Front-end code change data:
━━━━━━━━━━

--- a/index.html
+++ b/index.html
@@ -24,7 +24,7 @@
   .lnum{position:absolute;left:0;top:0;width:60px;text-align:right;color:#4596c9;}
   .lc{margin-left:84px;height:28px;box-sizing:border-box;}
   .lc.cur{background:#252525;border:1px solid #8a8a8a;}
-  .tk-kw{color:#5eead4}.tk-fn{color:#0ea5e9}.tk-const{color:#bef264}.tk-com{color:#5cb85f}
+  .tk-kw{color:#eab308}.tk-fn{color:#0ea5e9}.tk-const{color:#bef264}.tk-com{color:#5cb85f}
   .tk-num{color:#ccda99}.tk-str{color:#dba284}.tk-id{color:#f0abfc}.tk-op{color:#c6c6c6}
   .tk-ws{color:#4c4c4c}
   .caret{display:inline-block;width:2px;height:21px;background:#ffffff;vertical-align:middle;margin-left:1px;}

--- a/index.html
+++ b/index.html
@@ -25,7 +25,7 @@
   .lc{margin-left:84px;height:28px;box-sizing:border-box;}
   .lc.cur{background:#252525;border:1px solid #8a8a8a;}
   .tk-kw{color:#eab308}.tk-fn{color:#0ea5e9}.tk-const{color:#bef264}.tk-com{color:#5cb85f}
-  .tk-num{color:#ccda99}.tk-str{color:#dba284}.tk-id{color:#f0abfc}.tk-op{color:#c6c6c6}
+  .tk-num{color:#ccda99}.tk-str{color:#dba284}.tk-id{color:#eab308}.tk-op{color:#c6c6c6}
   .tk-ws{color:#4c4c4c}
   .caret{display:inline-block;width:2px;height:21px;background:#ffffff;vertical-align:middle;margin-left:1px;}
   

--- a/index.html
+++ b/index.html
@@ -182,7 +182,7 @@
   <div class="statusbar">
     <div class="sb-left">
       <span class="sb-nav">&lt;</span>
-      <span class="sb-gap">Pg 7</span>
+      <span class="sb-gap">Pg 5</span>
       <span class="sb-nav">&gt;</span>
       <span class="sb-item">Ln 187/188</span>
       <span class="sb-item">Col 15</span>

━━━━━━━━━━

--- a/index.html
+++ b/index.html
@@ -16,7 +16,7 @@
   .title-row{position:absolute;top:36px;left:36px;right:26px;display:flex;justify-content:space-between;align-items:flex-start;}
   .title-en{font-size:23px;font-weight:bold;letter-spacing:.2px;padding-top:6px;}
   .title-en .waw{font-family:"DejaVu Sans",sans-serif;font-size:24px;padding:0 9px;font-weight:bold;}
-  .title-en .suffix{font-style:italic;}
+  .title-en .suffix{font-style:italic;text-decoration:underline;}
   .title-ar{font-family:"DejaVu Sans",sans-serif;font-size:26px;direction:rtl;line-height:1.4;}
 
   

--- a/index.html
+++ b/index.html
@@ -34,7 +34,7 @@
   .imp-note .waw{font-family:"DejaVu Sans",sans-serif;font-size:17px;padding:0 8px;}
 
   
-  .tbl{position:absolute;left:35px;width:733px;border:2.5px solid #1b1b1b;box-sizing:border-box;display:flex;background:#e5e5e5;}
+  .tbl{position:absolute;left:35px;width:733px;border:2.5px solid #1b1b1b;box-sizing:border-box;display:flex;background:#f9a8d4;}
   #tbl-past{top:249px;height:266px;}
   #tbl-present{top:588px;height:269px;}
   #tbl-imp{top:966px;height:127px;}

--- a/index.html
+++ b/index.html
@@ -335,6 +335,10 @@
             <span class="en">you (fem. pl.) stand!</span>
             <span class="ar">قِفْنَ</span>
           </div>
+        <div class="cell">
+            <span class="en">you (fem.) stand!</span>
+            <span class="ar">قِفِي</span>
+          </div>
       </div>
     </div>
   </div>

━━━━━━━━━━

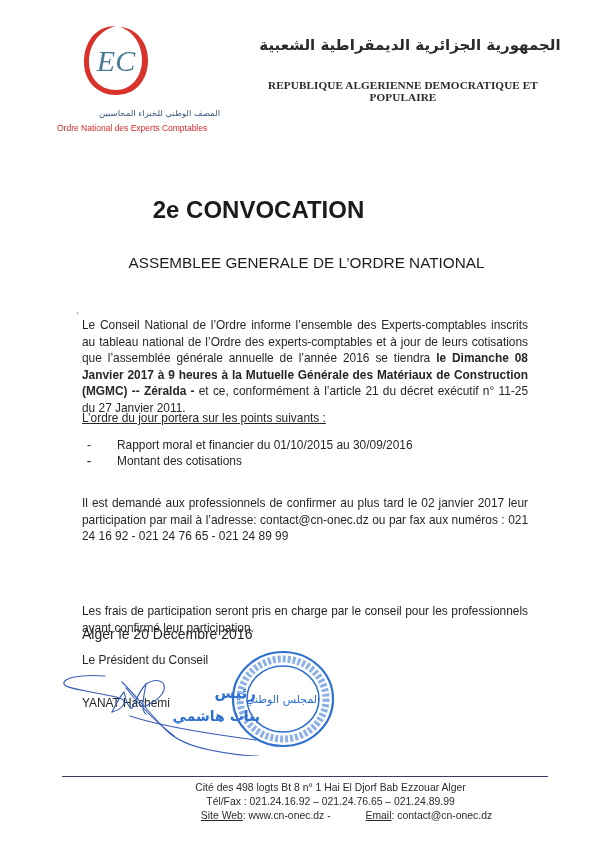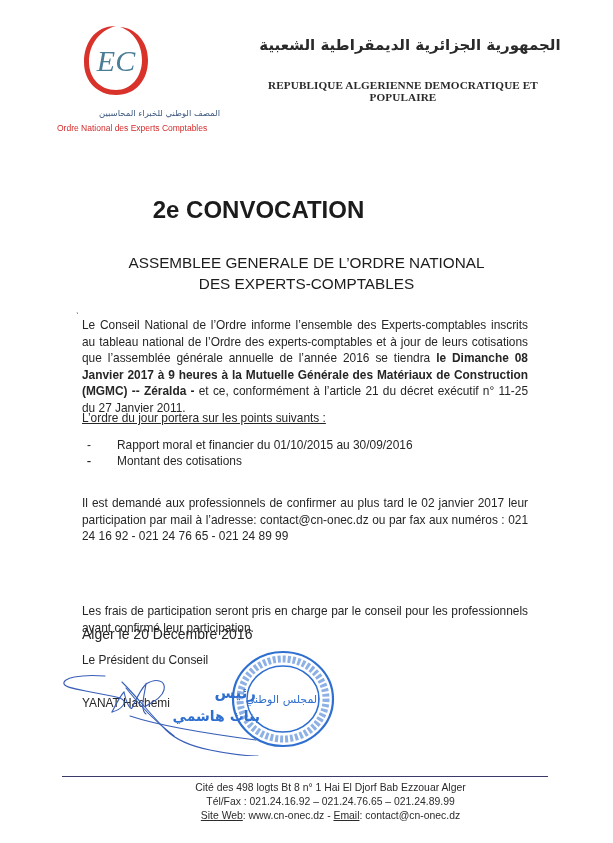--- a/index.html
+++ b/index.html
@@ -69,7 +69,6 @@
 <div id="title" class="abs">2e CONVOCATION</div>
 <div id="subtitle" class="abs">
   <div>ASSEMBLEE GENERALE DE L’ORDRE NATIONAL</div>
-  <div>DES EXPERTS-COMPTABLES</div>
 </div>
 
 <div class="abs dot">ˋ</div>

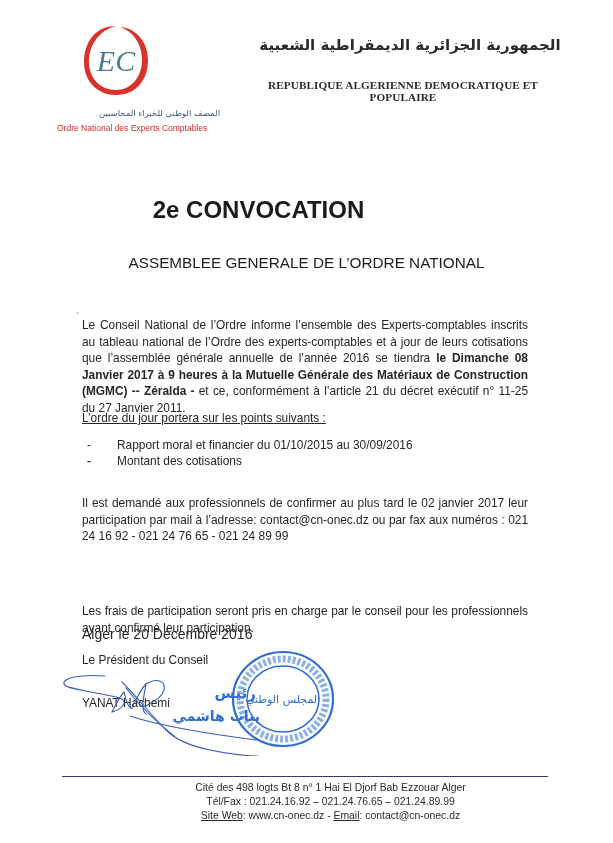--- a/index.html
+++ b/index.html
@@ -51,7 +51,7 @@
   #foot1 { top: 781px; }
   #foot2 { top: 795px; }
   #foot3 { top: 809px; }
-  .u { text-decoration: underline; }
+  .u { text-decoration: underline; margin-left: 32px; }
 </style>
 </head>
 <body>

━━━━━━━━━━

» AIM OF THE EXERCISE
Filter the records above for "style" and copy every matching line.

» WRITTEN RESPONSE
-  .title-en .suffix{font-style:italic;}
+  .title-en .suffix{font-style:italic;text-decoration:underline;}
 </style>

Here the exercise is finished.